Input:
=-=-=

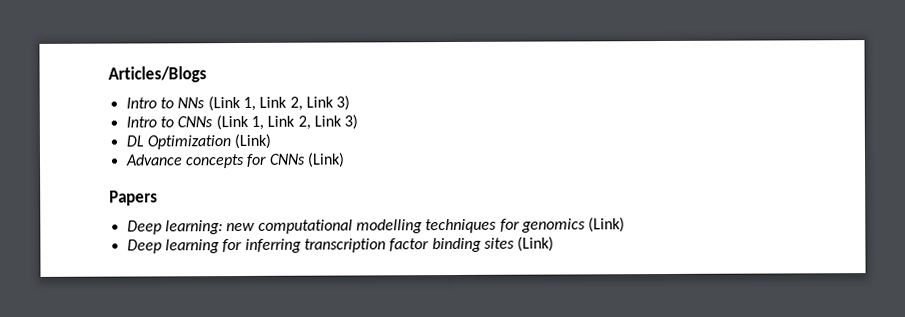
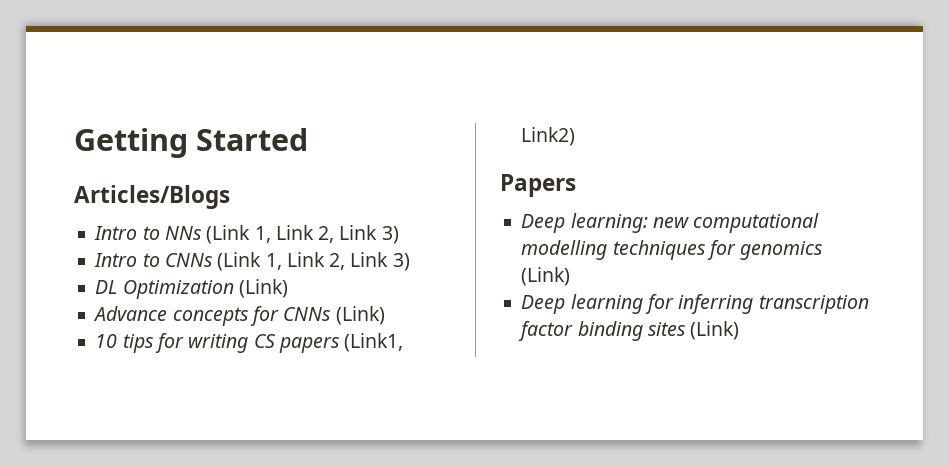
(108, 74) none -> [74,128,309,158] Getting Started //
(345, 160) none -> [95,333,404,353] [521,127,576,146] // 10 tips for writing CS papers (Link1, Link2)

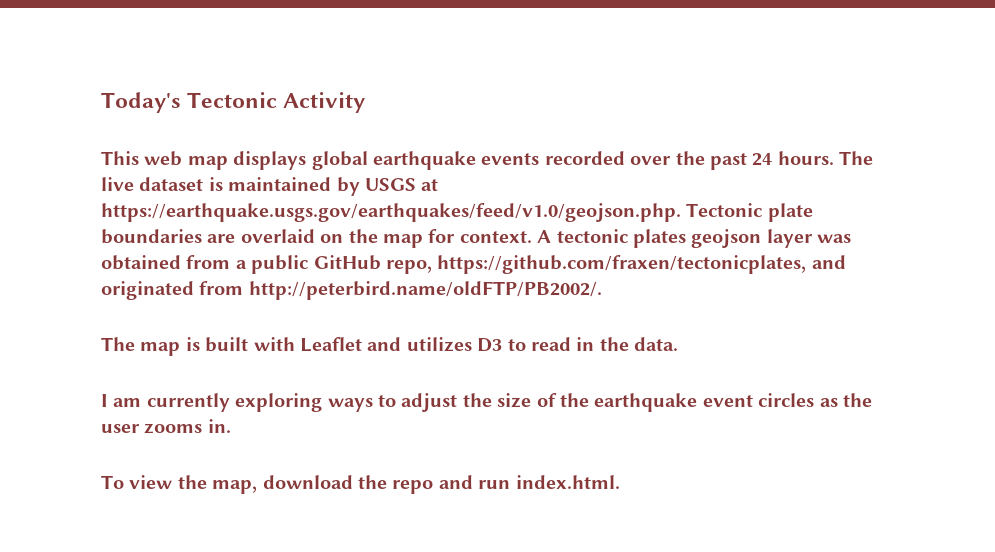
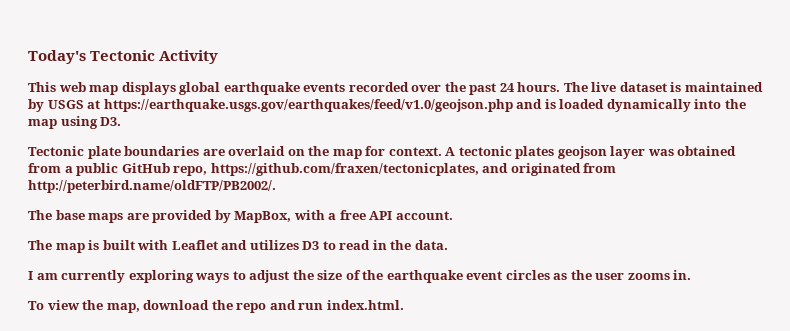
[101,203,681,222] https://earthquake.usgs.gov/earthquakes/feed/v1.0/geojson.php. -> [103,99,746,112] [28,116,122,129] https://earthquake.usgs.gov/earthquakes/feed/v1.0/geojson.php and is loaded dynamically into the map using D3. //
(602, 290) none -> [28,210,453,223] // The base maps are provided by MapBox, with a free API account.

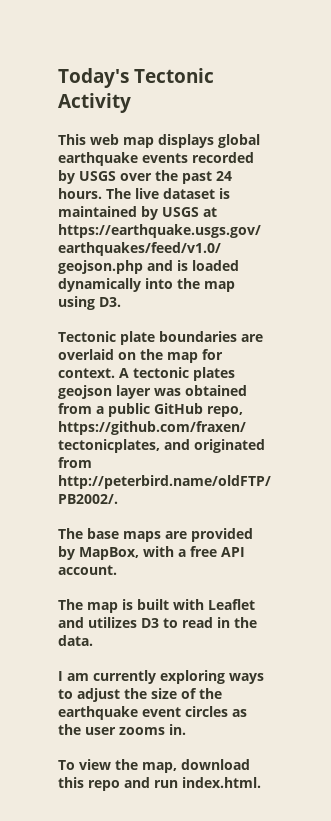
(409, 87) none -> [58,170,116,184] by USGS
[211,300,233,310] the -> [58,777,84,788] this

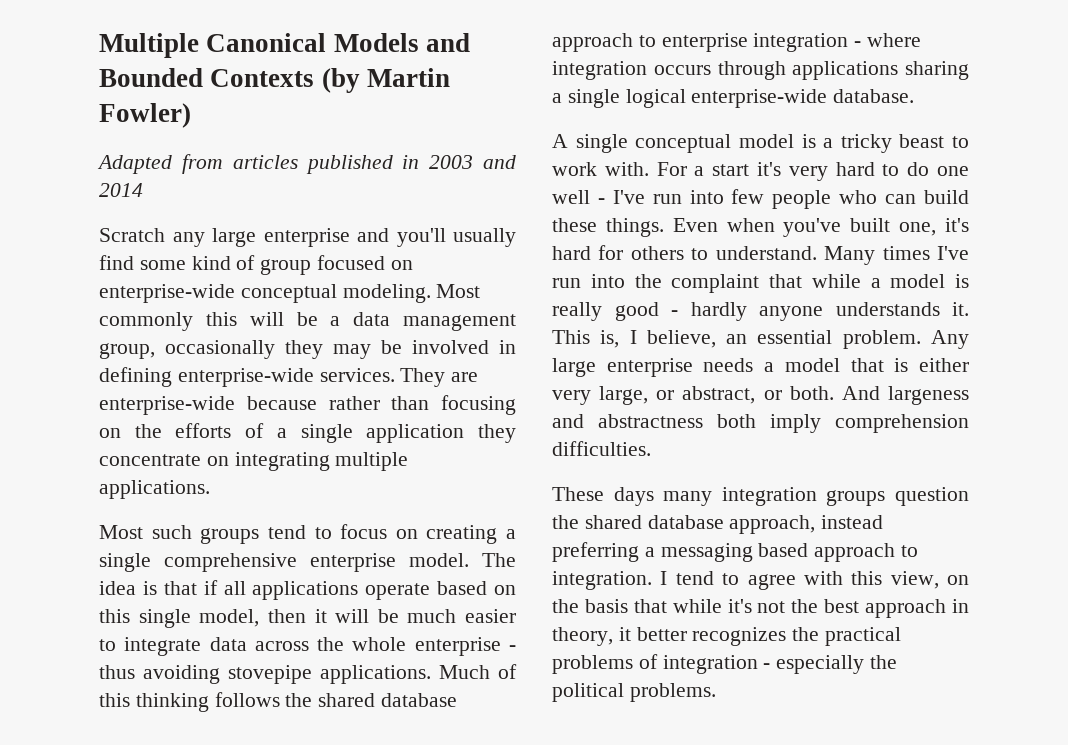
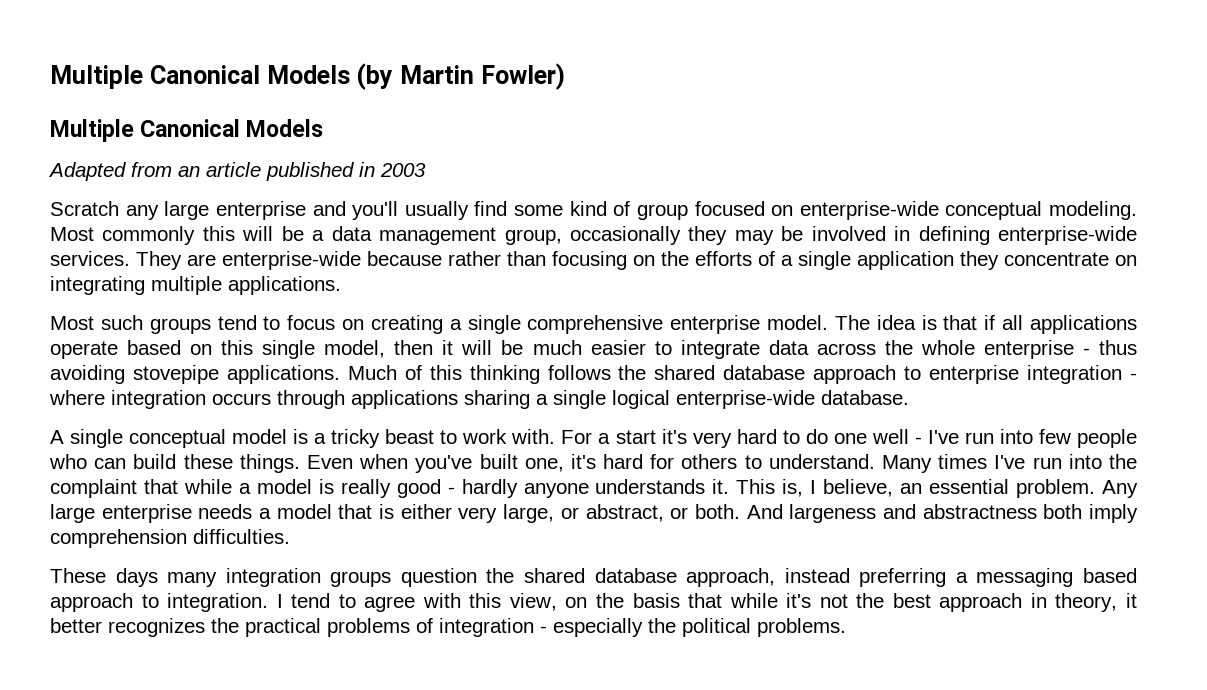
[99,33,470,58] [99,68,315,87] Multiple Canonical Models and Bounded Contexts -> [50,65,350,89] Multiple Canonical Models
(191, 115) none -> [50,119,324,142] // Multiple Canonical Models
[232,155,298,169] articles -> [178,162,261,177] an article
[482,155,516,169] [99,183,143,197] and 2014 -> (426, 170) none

=-=-=

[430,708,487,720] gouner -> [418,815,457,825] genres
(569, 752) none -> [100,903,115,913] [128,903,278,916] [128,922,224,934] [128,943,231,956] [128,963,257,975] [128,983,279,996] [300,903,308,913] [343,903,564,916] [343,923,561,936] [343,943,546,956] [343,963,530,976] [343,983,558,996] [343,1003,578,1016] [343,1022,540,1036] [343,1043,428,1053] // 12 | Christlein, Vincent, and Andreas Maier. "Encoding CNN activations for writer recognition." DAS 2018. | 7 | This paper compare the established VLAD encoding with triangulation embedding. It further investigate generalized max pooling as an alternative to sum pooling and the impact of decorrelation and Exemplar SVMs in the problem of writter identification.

=-=-=

Task item: Write out every line from the entries where "Canonical" appears.

Output:
[99,33,470,58] [99,68,315,87] Multiple Canonical Models and Bounded Contexts -> [50,65,350,89] Multiple Canonical Models
(191, 115) none -> [50,119,324,142] // Multiple Canonical Models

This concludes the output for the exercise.